My most immediate neighbor is a well-educated mother of two who has a government job. (finances office? What does that mean?) Her kids are young(1 & 3) so in proper Ugandan fashion she has taken  hired two young slaves servants girls who work for her. They fetch water, cook, clean, go to market, watch the children, and tend the livestock and that was only in the short time I spent with them today. The 3 year old is fluent in English (well, as fluent as any 3 year old) but the two older girls speak almost none so the little one was translating. When the mother came home from work they joined me for evening tea and I got her version of the story. She has taken in these two to help them with school once her two are a bit older. Meanwhile, I looked at them. Maybe 11 and 14, clothes far more tattered than their charges, no shoes, not a single year of school yet, working their hind ends off and hours from home and their parents. This working mother is practically guaranteed to have more children and even if she doesn’t the baby is years from being old enough to go to school himself. The woman clearly has no intention of getting these two in school in time for it to make a difference in their lives.  Girls here just rarely get to go to school. But one would think that women like this one- educated, good job of her own, successful, would be the ones to turn the system around. Yet they aren’t. 
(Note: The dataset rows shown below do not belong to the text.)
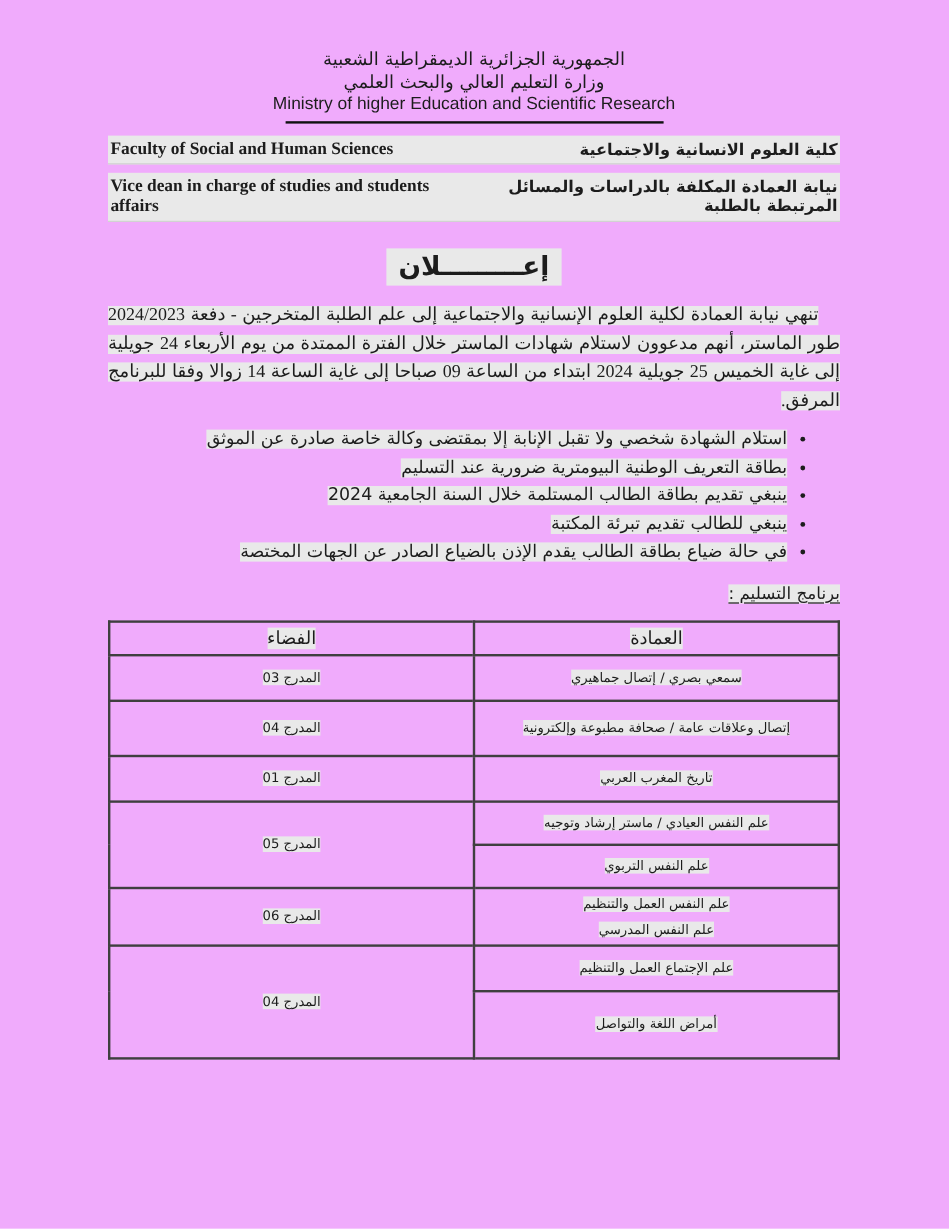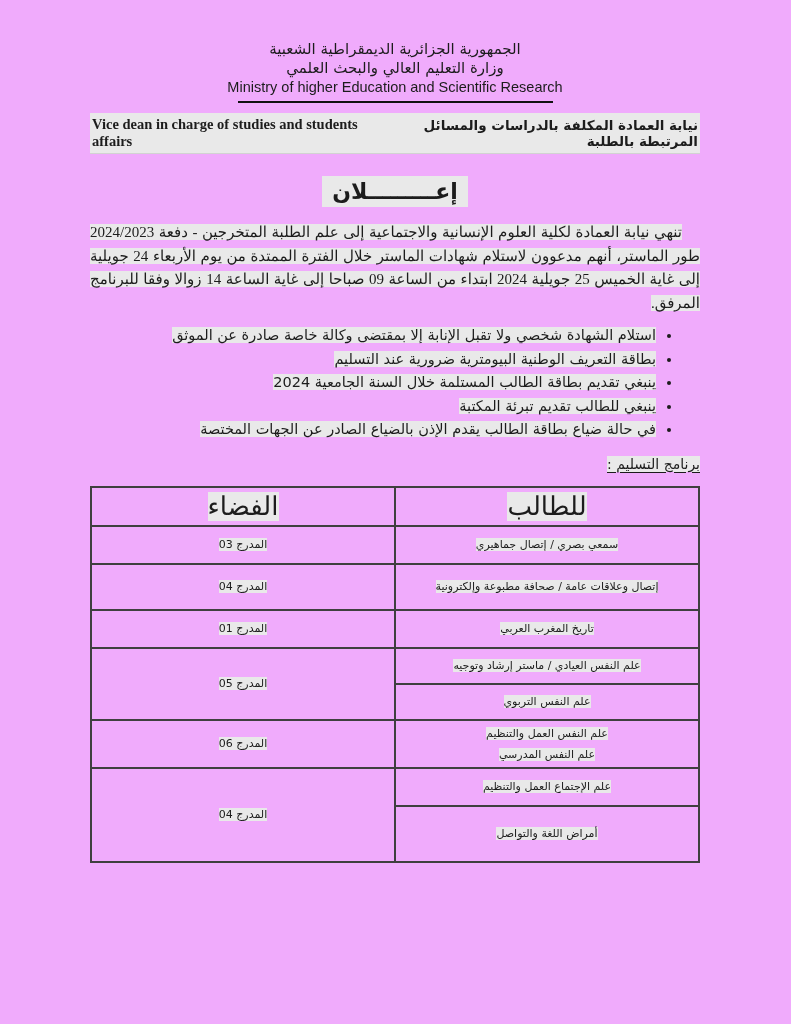--- a/index.html
+++ b/index.html
@@ -67,39 +67,43 @@
     width: 100%;
     margin-top: 11px;
     border-collapse: collapse;
   }
   table.sched td {
     border: 2px solid #3f3f3f;
     text-align: center; vertical-align: middle;
     font-size: 11px;
     padding: 2px 6px;
   }
-  table.sched td.th { font-size: 26px; height: 39px; font-family: Liberation Serif, serif; }
+  table.sched td.th { font-size: 15px; height: 28px; }
   .h38 { height: 38px; }
   .h46 { height: 46px; }
   .h36 { height: 36px; }
   .h56 { height: 56px; }
   .two-line { white-space: pre-line; line-height: 21px; }
 </style>
 </head>
 <body>
 
 <div class="page">
 
   <div class="letterhead">
     <div class="lh-ar">الجمهورية الجزائرية الديمقراطية الشعبية</div>
     <div class="lh-ar">وزارة التعليم العالي والبحث العلمي</div>
     <div class="lh-en">Ministry of higher Education and Scientific Research</div>
     <div class="lh-rule"></div>
   </div>
 
+  <div class="org-row">
+    <span class="org-en">Faculty of Social and Human Sciences</span>
+    <span class="org-ar">كلية العلوم الانسانية والاجتماعية</span>
+  </div>
   <div class="org-row">
     <span class="org-en">Vice dean in charge of studies and students affairs</span>
     <span class="org-ar">نيابة العمادة المكلفة بالدراسات والمسائل المرتبطة بالطلبة</span>
   </div>
 
   <div class="title-wrap">
     <span class="title-text">إعـــــــــلان</span>
   </div>
 
   <p class="para"><span class="hl">تنهي نيابة العمادة لكلية العلوم الإنسانية والاجتماعية إلى علم الطلبة المتخرجين - دفعة 2024/2023 طور الماستر، أنهم مدعوون لاستلام شهادات الماستر خلال الفترة الممتدة من يوم الأربعاء 24 جويلية إلى غاية الخميس 25 جويلية 2024 ابتداء من الساعة 09 صباحا إلى غاية الساعة 14 زوالا وفقا للبرنامج المرفق.</span></p>
@@ -112,21 +116,21 @@
     <li><span class="hl">في حالة ضياع بطاقة الطالب يقدم الإذن بالضياع الصادر عن الجهات المختصة</span></li>
   </ul>
 
   <div class="sched-label">
     <span class="hl">برنامج التسليم :</span>
   </div>
 
   <table class="sched">
     <tbody>
       <tr>
-        <td class="th" style="width:50%;"><span class="hl">للطالب</span></td>
+        <td class="th" style="width:50%;"><span class="hl">العمادة</span></td>
         <td class="th" style="width:50%;"><span class="hl">الفضاء</span></td>
       </tr>
       <tr class="h38">
         <td><span class="hl">سمعي بصري / إتصال جماهيري</span></td>
         <td><span class="hl">المدرج 03</span></td>
       </tr>
       <tr class="h46">
         <td><span class="hl">إتصال وعلاقات عامة / صحافة مطبوعة وإلكترونية</span></td>
         <td><span class="hl">المدرج 04</span></td>
       </tr>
Here are the 4 of them outside my hopefully future home
But CLIDE is trying to turn things around. Here are a few pictures of the school they started in the village. In January they “graduated” their first class to the next level and moved half the students up to second grade and allowed 20 more young ones to enter and added another teacher. However, there is still only two classrooms so one class meets outside.  



Do I have to point out that every single one is a boy?